■ **GOAL OF THE EXERCISE**: In the data below, find the line containing "margin-left: 30px ->", then set down that line and every later line up to and including the line containing "text: 364048 ->", exactly.

■ **MATERIAL FOR THE TASK**:

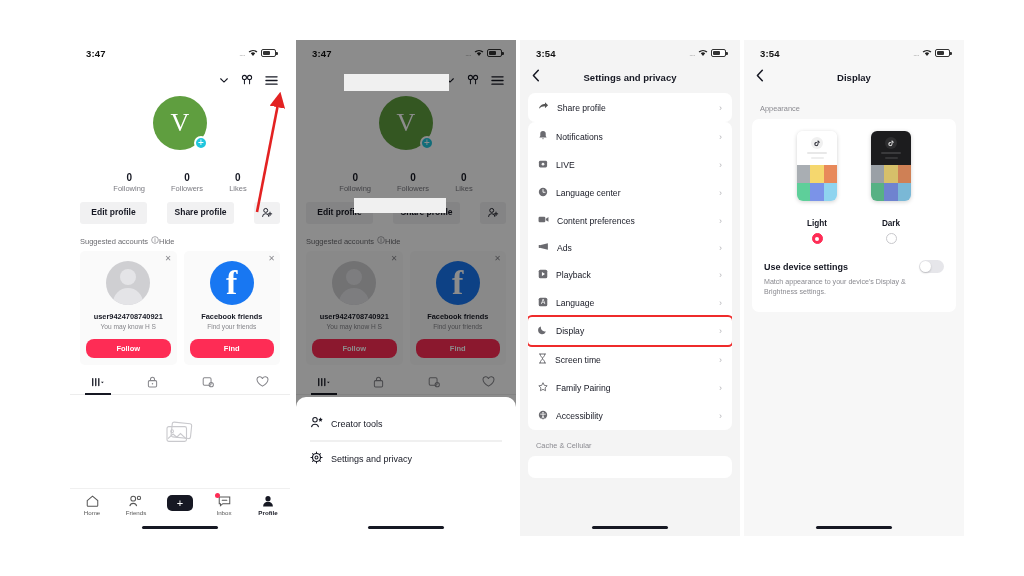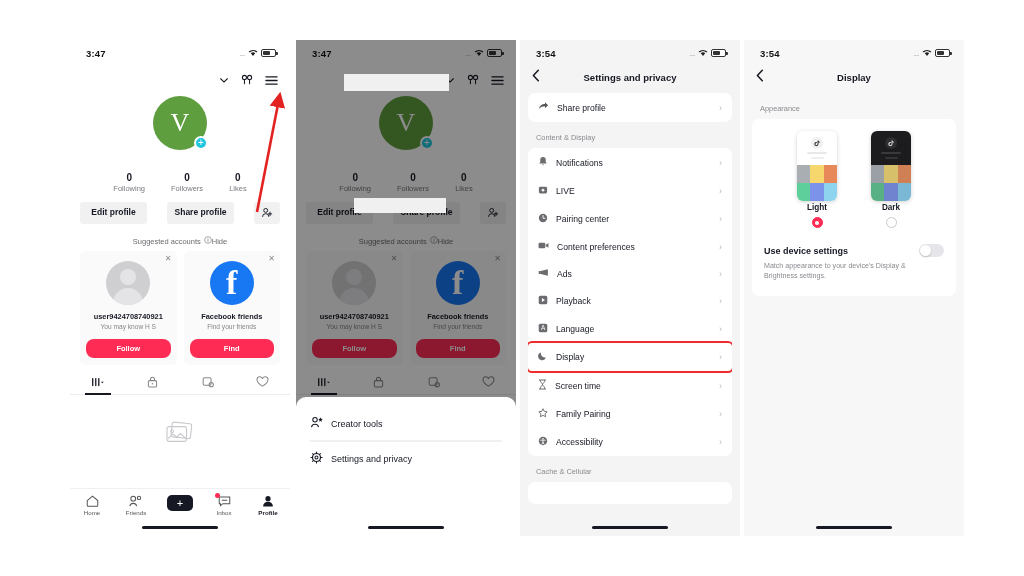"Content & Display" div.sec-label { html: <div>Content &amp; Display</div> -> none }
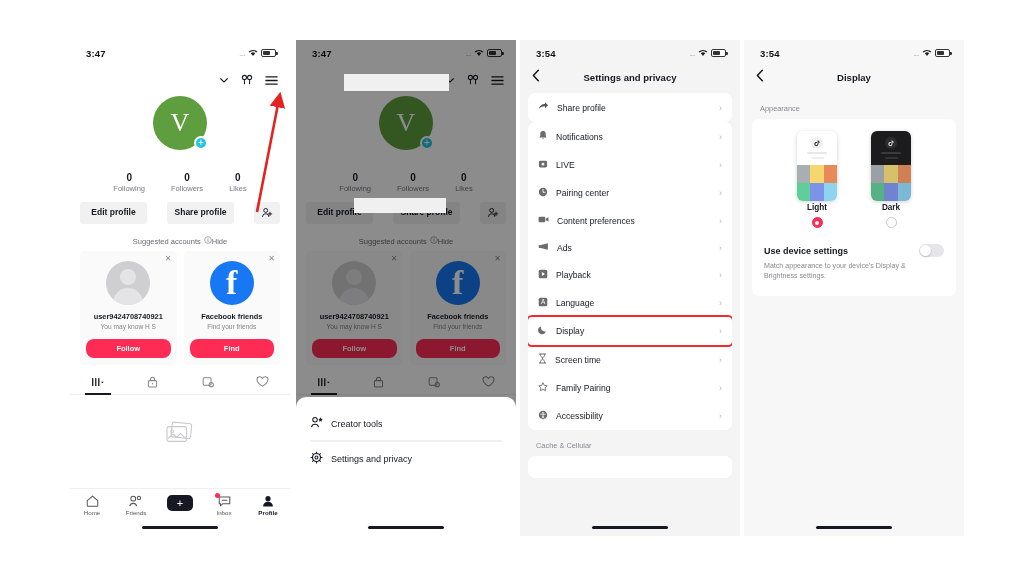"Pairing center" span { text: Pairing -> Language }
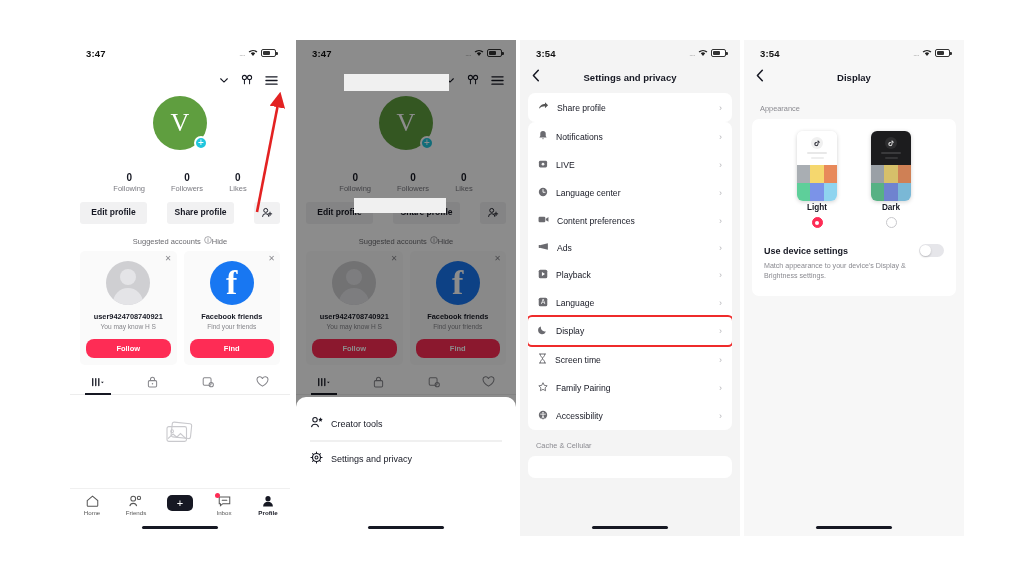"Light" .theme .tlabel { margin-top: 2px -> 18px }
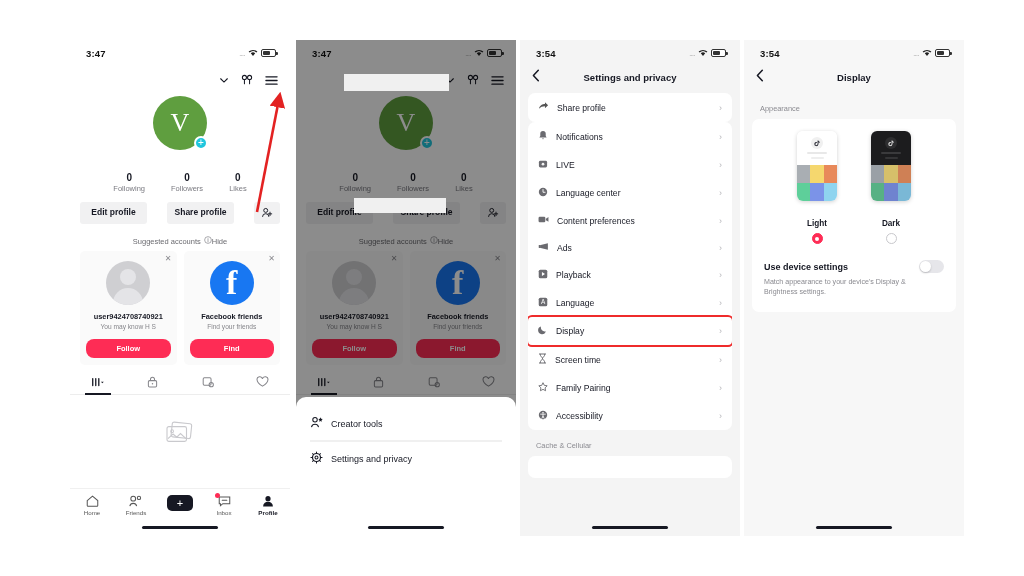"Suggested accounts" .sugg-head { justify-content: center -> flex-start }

--

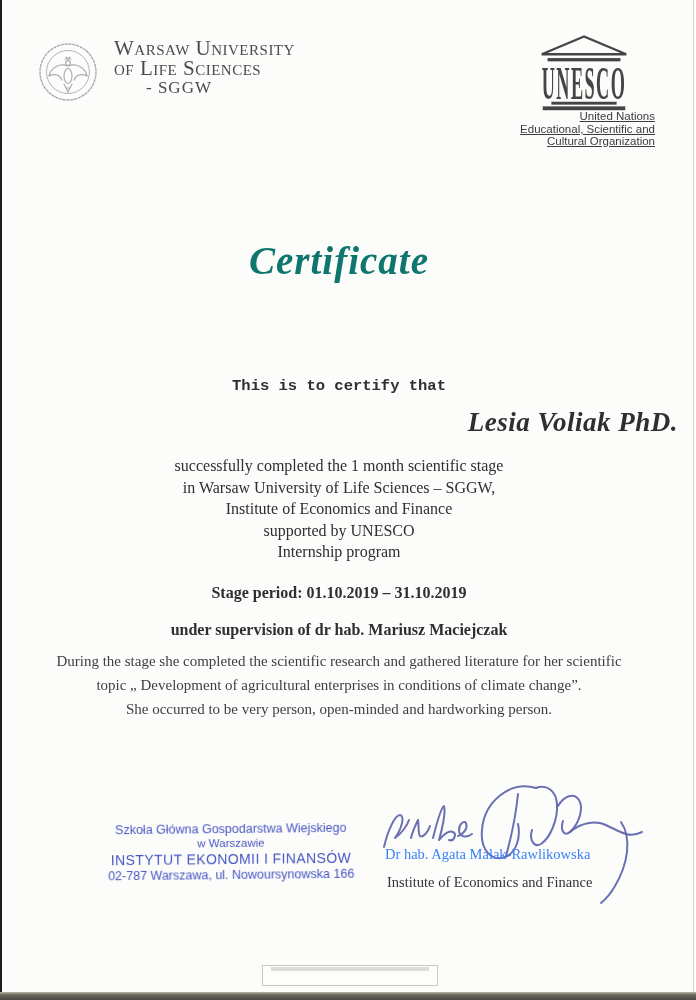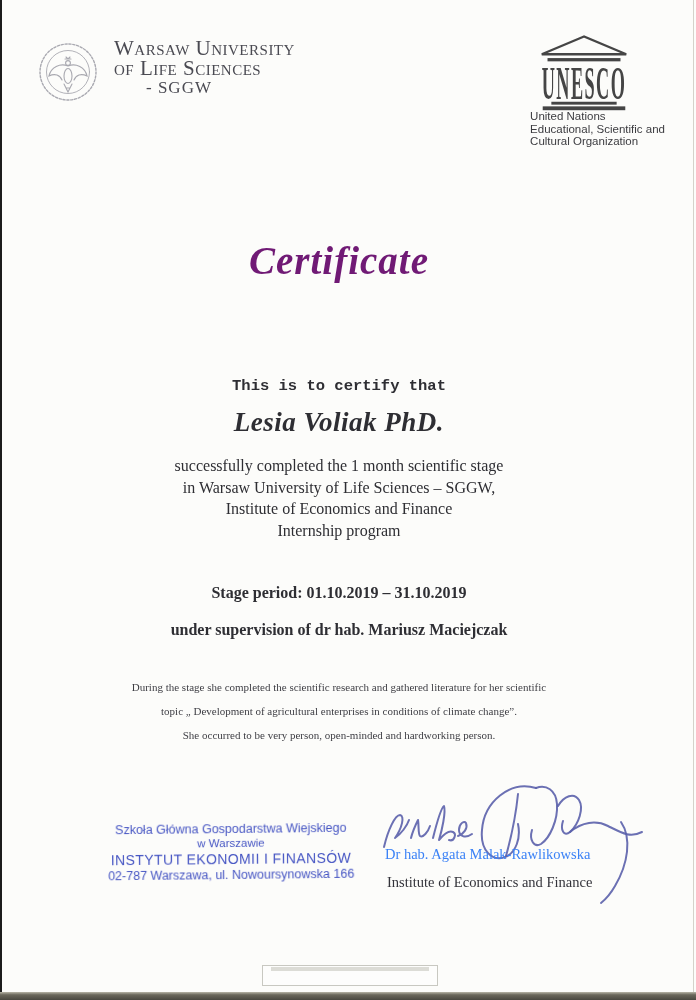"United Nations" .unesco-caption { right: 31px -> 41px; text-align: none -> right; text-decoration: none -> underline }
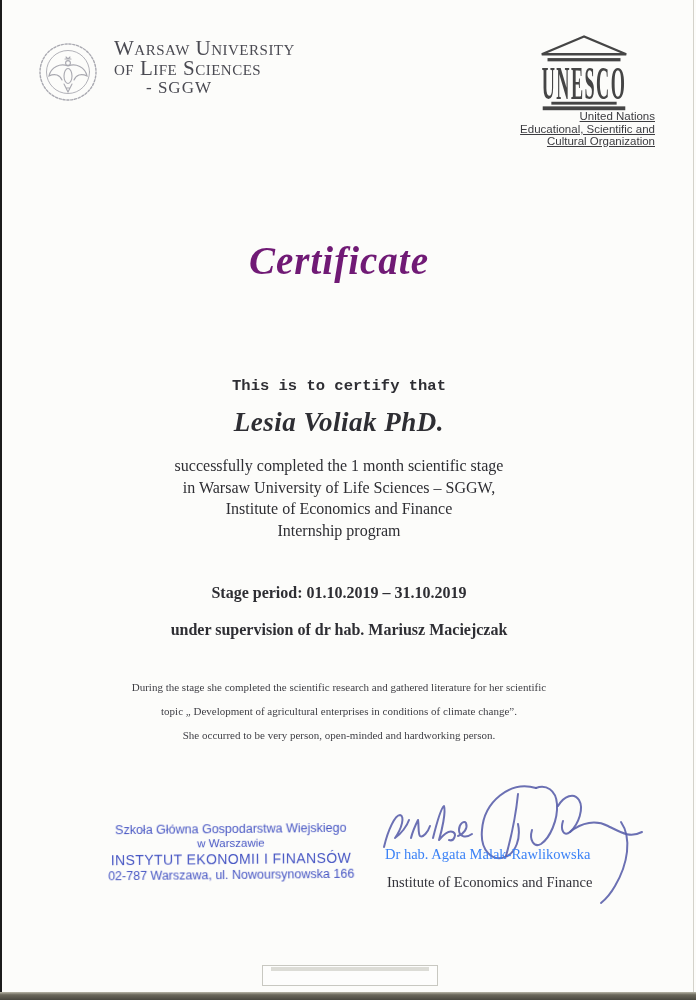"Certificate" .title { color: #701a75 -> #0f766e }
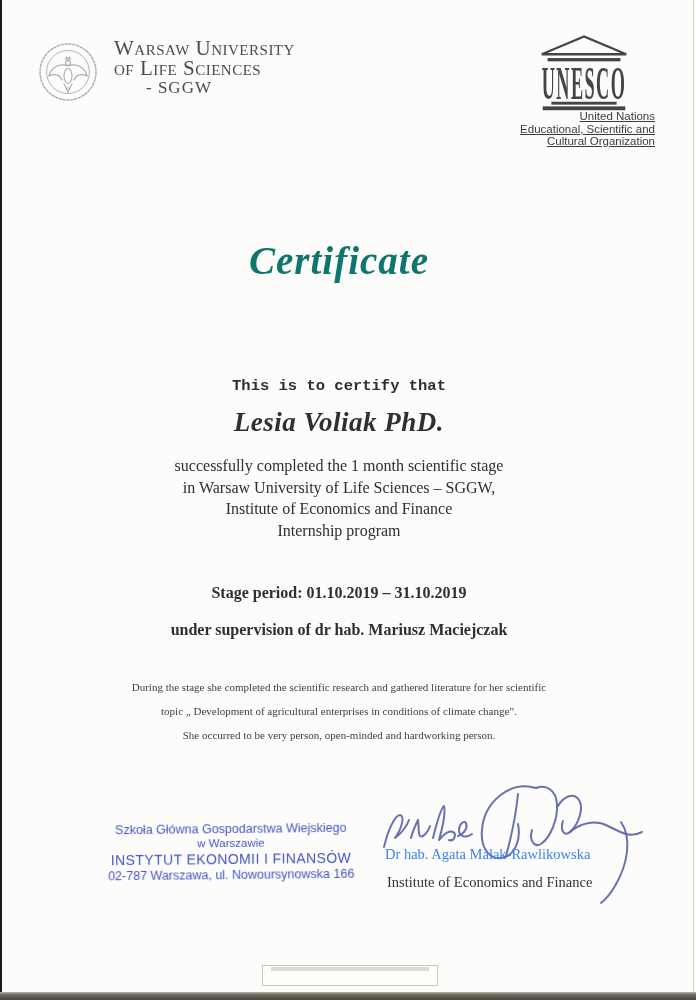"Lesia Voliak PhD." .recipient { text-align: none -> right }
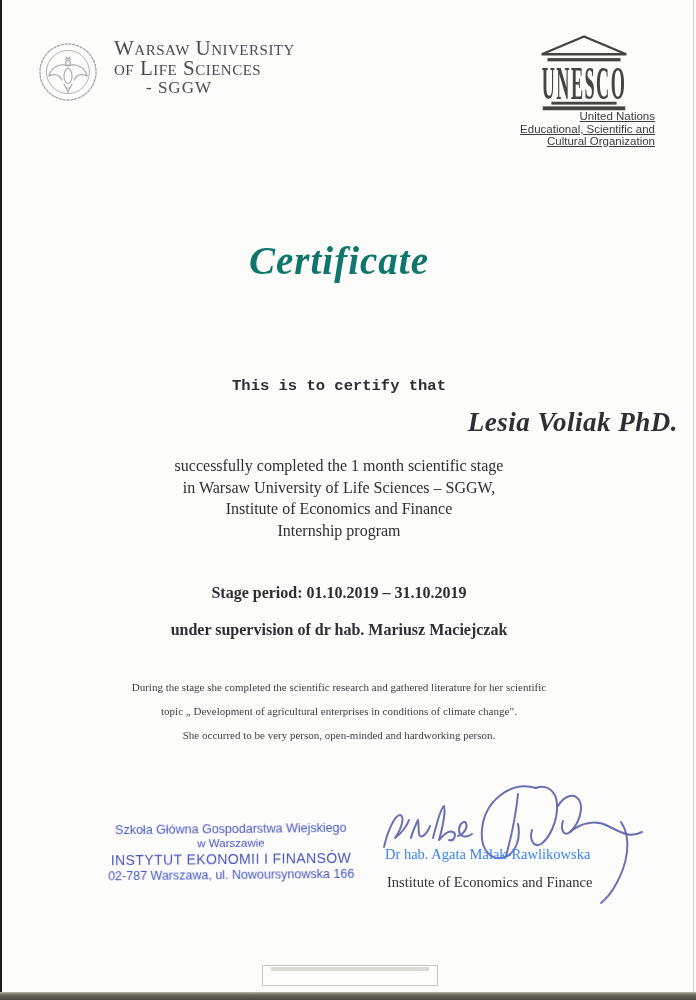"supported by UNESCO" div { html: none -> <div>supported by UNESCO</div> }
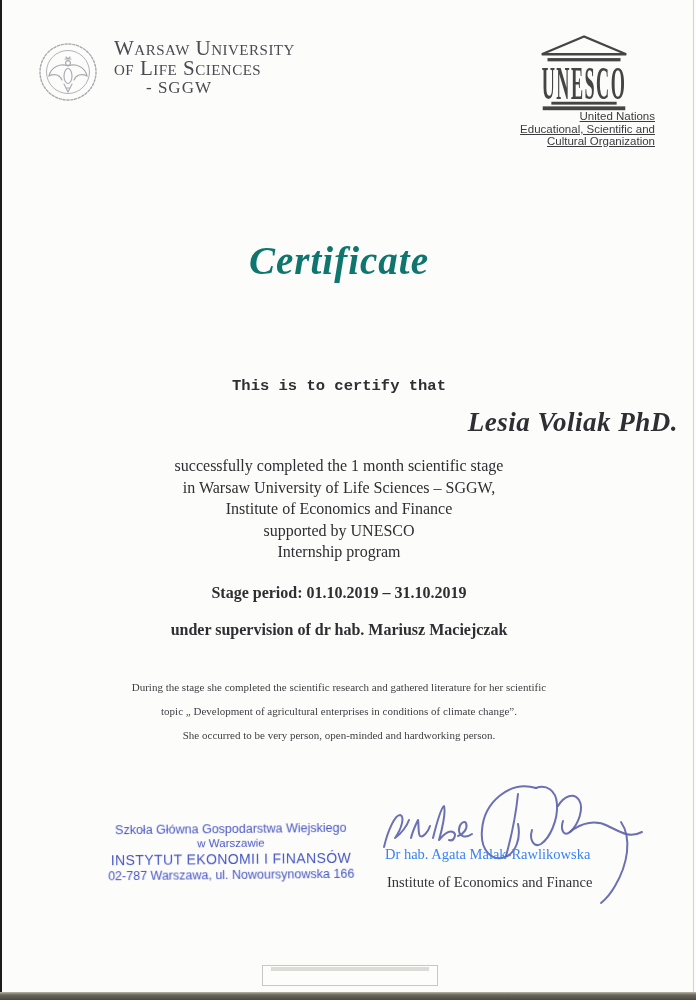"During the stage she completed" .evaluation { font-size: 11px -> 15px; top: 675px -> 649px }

---

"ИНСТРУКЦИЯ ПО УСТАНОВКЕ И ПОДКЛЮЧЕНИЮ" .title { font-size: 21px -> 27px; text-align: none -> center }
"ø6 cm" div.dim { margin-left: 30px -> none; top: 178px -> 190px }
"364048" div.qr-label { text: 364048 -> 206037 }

■ **OUTPUT OF THE EXERCISE**:
"ø6 cm" div.dim { margin-left: 30px -> none; top: 178px -> 190px }
"364048" div.qr-label { text: 364048 -> 206037 }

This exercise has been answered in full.